All’epoca della prima Intifada i soldati mobilitati in Cisgiordania e nella Striscia di Gaza non provenivano dalle forze speciali europee. Non erano piloti o membri di commando. L’esercito era impegnato a condurre una guerra contro una società disarmata, che resisteva con pietre, murales, bandiere e bottiglie molotov. Il compito di dare la caccia ai bambini palestinesi, spaccare ossa e assaltare case in cerca di volantini venne affidato ai giovani dei ceti più bassi della società coloniale, gettandoli direttamente nella guerra quotidiana contro una società ostinata, di cui non sono riusciti a piegare lo spirito di resistenza.

L’ULTIMA ROCCAFORTE DEGLI ASKENAZITI

Di fronte a tali trasformazioni, e mentre la nuova corrente consolidava la sua maggioranza parlamentare, la vecchia corrente si è resa conto che il sapiente equilibrio tra criminalità e democrazia non era più garantito. La giustizia di facciata che, in precedenza, aveva coperto la struttura della violenza – con i suoi “meccanismi giudiziari locali”, che difendono i leader militari dalle accuse di fronte ai tribunali internazionali – stava cominciando a sfaldarsi.

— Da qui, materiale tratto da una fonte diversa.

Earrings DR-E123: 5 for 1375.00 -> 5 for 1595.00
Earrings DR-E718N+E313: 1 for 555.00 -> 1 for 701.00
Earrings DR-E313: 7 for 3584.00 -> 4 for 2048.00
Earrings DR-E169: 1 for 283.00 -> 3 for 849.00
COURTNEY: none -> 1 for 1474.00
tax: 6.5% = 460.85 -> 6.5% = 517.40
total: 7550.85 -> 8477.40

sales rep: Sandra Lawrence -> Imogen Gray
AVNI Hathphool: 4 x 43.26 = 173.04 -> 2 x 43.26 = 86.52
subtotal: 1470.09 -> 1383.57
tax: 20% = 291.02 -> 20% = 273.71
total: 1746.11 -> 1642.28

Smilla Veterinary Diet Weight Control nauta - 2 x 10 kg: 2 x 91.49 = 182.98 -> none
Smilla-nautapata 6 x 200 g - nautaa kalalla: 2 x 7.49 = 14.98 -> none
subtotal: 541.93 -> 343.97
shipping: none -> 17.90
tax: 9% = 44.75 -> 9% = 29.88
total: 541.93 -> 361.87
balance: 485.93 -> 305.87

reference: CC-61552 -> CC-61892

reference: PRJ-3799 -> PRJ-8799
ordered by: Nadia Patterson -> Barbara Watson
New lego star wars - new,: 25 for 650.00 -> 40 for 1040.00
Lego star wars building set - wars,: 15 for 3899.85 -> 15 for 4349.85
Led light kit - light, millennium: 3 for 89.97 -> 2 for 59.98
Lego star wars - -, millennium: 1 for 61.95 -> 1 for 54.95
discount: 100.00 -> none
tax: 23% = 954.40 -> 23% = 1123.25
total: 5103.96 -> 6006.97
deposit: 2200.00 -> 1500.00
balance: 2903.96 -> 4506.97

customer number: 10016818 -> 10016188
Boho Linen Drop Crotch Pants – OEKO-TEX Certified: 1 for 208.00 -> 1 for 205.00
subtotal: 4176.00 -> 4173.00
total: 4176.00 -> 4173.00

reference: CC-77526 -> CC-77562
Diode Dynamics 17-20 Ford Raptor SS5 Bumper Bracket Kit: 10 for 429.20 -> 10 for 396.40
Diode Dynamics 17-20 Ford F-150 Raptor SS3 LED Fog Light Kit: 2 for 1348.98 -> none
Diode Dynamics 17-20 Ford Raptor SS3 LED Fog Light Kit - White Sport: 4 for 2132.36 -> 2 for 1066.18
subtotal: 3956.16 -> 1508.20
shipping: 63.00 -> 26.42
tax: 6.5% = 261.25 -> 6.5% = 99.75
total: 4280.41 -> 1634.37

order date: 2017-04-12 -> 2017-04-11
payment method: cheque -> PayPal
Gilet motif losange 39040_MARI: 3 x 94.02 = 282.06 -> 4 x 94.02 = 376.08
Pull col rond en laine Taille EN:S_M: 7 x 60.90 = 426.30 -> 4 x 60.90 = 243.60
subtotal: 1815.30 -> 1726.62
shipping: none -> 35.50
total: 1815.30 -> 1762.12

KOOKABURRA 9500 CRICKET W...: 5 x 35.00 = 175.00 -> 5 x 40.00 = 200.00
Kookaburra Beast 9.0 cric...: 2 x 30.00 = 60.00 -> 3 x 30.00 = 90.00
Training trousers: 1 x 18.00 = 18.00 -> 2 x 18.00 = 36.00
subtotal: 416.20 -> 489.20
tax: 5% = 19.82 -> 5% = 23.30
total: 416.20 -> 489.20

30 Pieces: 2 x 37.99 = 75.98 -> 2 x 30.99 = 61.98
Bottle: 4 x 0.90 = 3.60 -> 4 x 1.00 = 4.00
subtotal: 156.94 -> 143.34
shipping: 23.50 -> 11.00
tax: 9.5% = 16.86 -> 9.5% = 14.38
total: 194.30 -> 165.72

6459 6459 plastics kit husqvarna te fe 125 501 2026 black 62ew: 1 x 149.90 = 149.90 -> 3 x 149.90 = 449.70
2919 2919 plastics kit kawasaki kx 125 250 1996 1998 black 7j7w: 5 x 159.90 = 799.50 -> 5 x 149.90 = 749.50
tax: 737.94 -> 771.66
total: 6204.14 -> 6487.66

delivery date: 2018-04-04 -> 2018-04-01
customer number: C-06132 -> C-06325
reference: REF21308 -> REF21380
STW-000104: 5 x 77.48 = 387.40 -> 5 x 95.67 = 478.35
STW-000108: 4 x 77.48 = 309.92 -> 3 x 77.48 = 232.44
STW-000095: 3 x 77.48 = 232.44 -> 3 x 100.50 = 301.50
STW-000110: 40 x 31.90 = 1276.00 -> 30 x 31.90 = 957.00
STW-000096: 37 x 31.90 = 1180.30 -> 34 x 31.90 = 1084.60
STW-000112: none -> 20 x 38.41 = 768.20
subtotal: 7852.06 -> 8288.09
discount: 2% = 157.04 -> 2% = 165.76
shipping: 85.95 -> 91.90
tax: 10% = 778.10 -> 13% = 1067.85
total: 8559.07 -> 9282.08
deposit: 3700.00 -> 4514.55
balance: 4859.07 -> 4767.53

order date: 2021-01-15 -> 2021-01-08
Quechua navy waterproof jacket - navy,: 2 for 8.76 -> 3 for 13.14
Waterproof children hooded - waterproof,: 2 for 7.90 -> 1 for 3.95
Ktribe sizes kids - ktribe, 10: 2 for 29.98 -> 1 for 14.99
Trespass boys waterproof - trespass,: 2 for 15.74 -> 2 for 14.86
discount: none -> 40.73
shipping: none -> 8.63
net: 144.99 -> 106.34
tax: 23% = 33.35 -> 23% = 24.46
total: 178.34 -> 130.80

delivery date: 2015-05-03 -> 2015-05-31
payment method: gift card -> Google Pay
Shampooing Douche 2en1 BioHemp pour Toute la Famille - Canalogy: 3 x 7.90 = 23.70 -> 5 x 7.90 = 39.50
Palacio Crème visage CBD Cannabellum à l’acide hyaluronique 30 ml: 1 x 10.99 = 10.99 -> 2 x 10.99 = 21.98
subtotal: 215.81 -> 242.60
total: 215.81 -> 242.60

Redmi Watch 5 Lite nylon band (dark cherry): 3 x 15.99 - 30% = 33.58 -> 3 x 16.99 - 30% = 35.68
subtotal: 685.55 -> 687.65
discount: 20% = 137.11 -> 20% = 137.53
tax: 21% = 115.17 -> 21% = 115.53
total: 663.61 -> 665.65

La resistenza popolare palestinese è andata intensificandosi alla fine degli anni ‘80 e i coloni, come l’esercito, hanno intensificato violenze e barbarie. L’élite ashkenazita, guidata da Yitzhak Rabin, si è affidata al processo di pace, ormai convinta della necessità di ricostruire in maniera radicale il proprio sistema di controllo, soprattutto in Cisgiordania e Gaza. Il periodo degli Accordi di Oslo è stato un tentativo di ripristinare il vecchio ordine, quello in cui il crimine andava a braccetto con la legge. Un processo che ha costretto l’élite israeliana a istituire un’Autorità Palestinese che ha dimostrato, sul lungo termine, di essere complice dell’occupazione. Nel 1995, la Corte Suprema ha preso una decisione storica che sancisce la superiorità normativa delle leggi fondamentali sulla legislazione ordinaria. Le leggi emanate dal Parlamento potrebbero quindi essere abrogate dalla Corte, se in conflitto con le leggi fondamentali. La Corte Suprema ha così rafforzato il suo potere a scapito del Parlamento. Quella che all’epoca fu definita una “rivoluzione giudiziaria” ha aperto la strada a interventi più generali da parte della Corte nell’amministrazione della repressione. In altre parole, il potere dei giudici ashkenaziti sull’apparato statale si è ampliato, nonostante la nuova corrente abbia rafforzato la sua maggioranza in Parlamento, soprattutto dopo l’assassinio di Rabin. Ed è proprio questo assetto che gli uomini di Netanyahu, i rappresentanti di questo nuovo gruppo, sperano di rovesciare oggi.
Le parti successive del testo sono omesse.